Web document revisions
-- Opening Marker --
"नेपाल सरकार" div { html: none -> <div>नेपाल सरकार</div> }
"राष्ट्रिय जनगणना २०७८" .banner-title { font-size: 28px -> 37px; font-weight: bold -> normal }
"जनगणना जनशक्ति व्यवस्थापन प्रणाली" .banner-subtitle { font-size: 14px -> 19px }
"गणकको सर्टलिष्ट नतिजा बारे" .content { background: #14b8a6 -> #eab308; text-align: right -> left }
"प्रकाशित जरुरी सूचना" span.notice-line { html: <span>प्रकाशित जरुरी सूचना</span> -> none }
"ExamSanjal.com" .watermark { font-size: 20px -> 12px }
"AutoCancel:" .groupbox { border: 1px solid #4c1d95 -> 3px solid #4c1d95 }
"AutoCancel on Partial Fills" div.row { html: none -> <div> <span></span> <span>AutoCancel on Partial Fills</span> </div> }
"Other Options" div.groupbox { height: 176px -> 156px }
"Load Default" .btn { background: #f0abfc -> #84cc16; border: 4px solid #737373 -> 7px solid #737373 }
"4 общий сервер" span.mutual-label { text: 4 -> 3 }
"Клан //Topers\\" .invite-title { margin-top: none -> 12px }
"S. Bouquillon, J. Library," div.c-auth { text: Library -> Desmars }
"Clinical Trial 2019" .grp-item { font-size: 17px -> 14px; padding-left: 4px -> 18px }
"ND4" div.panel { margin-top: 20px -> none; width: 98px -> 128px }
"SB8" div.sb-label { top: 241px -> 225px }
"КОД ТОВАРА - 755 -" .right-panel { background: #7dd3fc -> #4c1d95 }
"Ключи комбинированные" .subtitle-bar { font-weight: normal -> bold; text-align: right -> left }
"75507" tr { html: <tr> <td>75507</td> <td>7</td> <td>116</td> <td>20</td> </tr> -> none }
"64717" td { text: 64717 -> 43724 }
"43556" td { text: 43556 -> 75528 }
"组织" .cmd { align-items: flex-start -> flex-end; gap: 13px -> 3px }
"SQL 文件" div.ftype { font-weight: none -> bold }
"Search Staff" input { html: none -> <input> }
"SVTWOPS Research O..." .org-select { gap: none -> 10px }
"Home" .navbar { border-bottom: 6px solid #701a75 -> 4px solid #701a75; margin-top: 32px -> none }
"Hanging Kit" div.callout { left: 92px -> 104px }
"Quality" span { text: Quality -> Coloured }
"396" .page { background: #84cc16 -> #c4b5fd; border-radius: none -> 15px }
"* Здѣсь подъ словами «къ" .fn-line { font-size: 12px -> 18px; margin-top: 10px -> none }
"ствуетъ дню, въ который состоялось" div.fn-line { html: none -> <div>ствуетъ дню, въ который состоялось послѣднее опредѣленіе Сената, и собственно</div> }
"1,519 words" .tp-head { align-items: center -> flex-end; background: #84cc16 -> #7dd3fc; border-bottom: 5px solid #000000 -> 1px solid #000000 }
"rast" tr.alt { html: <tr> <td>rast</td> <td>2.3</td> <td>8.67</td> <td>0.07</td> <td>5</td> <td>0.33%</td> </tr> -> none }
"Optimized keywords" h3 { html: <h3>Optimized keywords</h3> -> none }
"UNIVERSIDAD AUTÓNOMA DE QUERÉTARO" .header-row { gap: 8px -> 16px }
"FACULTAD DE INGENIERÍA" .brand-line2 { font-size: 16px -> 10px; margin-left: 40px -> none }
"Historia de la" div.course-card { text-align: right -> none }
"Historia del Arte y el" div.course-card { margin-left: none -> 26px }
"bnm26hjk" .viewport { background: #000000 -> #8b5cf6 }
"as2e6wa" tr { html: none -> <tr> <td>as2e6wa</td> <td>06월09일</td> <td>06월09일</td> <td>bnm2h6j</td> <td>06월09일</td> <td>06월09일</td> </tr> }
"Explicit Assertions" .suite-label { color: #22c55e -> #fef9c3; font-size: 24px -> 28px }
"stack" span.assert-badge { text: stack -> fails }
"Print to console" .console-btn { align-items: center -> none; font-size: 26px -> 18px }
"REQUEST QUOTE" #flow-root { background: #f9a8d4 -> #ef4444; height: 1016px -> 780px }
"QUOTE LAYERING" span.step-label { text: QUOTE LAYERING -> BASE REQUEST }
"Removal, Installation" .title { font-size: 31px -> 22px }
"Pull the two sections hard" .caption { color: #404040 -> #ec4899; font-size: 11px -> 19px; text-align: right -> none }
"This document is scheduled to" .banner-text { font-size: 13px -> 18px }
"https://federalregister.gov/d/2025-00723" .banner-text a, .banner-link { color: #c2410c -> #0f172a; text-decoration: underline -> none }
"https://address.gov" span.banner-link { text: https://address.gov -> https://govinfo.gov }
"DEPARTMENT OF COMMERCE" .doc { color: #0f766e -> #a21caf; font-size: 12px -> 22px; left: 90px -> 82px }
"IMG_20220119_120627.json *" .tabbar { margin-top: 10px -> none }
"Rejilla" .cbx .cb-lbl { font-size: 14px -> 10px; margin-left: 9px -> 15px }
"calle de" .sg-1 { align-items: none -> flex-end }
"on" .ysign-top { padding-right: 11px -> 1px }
-- Closing Marker --
The task:
Print the lines above from the one with "#84cc16 -> #c4b5fd;" through the one with "none -> <div>ствуетъ", both included, exactly as written and nothing more.

The answer:
"396" .page { background: #84cc16 -> #c4b5fd; border-radius: none -> 15px }
"* Здѣсь подъ словами «къ" .fn-line { font-size: 12px -> 18px; margin-top: 10px -> none }
"ствуетъ дню, въ который состоялось" div.fn-line { html: none -> <div>ствуетъ дню, въ который состоялось послѣднее опредѣленіе Сената, и собственно</div> }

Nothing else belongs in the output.